Thirty-something British actor Adam Palin has become one of the most regular Western faces in recently produced Chinese historical dramas.

He has played, among others, an interpreter of former Chinese leader Deng Xiaoping, a Flying Tiger pilot during World War II and Edgar Snow, the famous US journalist who shared an uncommon friendship with Chairman Mao Zedong.

"China is one of the fastest-changing countries in the 21st century," the actor says in fluent Chinese, even with a slight Beijing accent. "Though Chinese history goes a long way back, I am glad to perform in dramas that are set in more recent history, which still has much influence on today's life."

The actor, who has a master's degree in finance from University of Cambridge, had come to China in 2009 for a business venture but instead found himself on the Chinese small screen.

Born in William Shakespeare's hometown of Stratford-on-Avon, Palin grew up in a place known for its strong atmosphere for stage performances.

Because his parents were diplomats, he was a world traveler from childhood, which he says has also greatly enriched his experiences and opened his horizon.
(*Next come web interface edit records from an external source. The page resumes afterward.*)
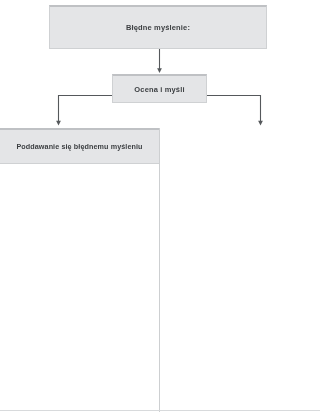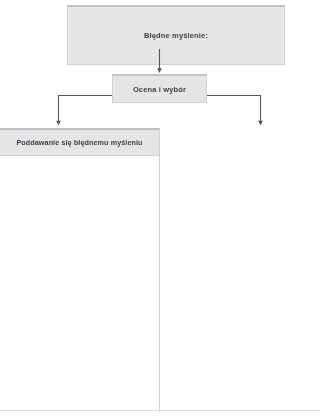--- a/index.html
+++ b/index.html
@@ -45,10 +45,10 @@
   }
 
   #box-problem {
-    left: 67px;
+    left: 49px;
     top: 5px;
     width: 218px;
-    height: 60px;
+    height: 44px;
   }
   #box-evaluate {
     left: 112px;

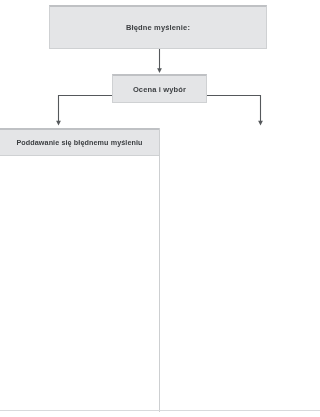--- a/index.html
+++ b/index.html
@@ -124,7 +124,7 @@
   </div>
 
   <div class="flow-box" id="box-evaluate">
-    <span class="box-label">Ocena i wybór</span>
+    <span class="box-label">Ocena i myśli</span>
   </div>
 
   <svg id="connectors" viewBox="0 0 320 417">

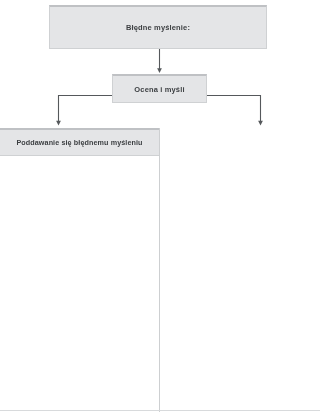--- a/index.html
+++ b/index.html
@@ -85,7 +85,7 @@
   }
   .column-header {
     box-sizing: border-box;
-    height: 28px;
+    height: 36px;
     background: #e4e5e7;
     border-top: 2px solid #bfc1c4;
     border-bottom: 1px solid #cfd1d3;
This versatile man had also tried modeling and formed his own band. Nevertheless, acting had remained his most cherished dream, especially after he studied performing at the renowned London-based Ealing Studios.

"It's hard to say whether I'd decided to be an actor before moving to China," he says, smiling. "Accidentally or not, I was invited to play my first role in a Chinese drama as a lawyer only a few months after I came here."

Palin confesses that it was challenging to play figures that are familiar to Chinese audiences, like Edgar Snow in the 60-episode historical TV series Mao Zedong (2013). But he maintains that he didn't feel any pressure.

On acting in Chinese shows, he says: "A unique characteristic of Chinese cinema is that it is able to draw on traditional Chinese types of performing, like Peking Opera, which is highly stylized. International audiences are more used to the Hollywood style of acting, where the emphasis is on naturalism. But I think a stylized approach can also be interesting."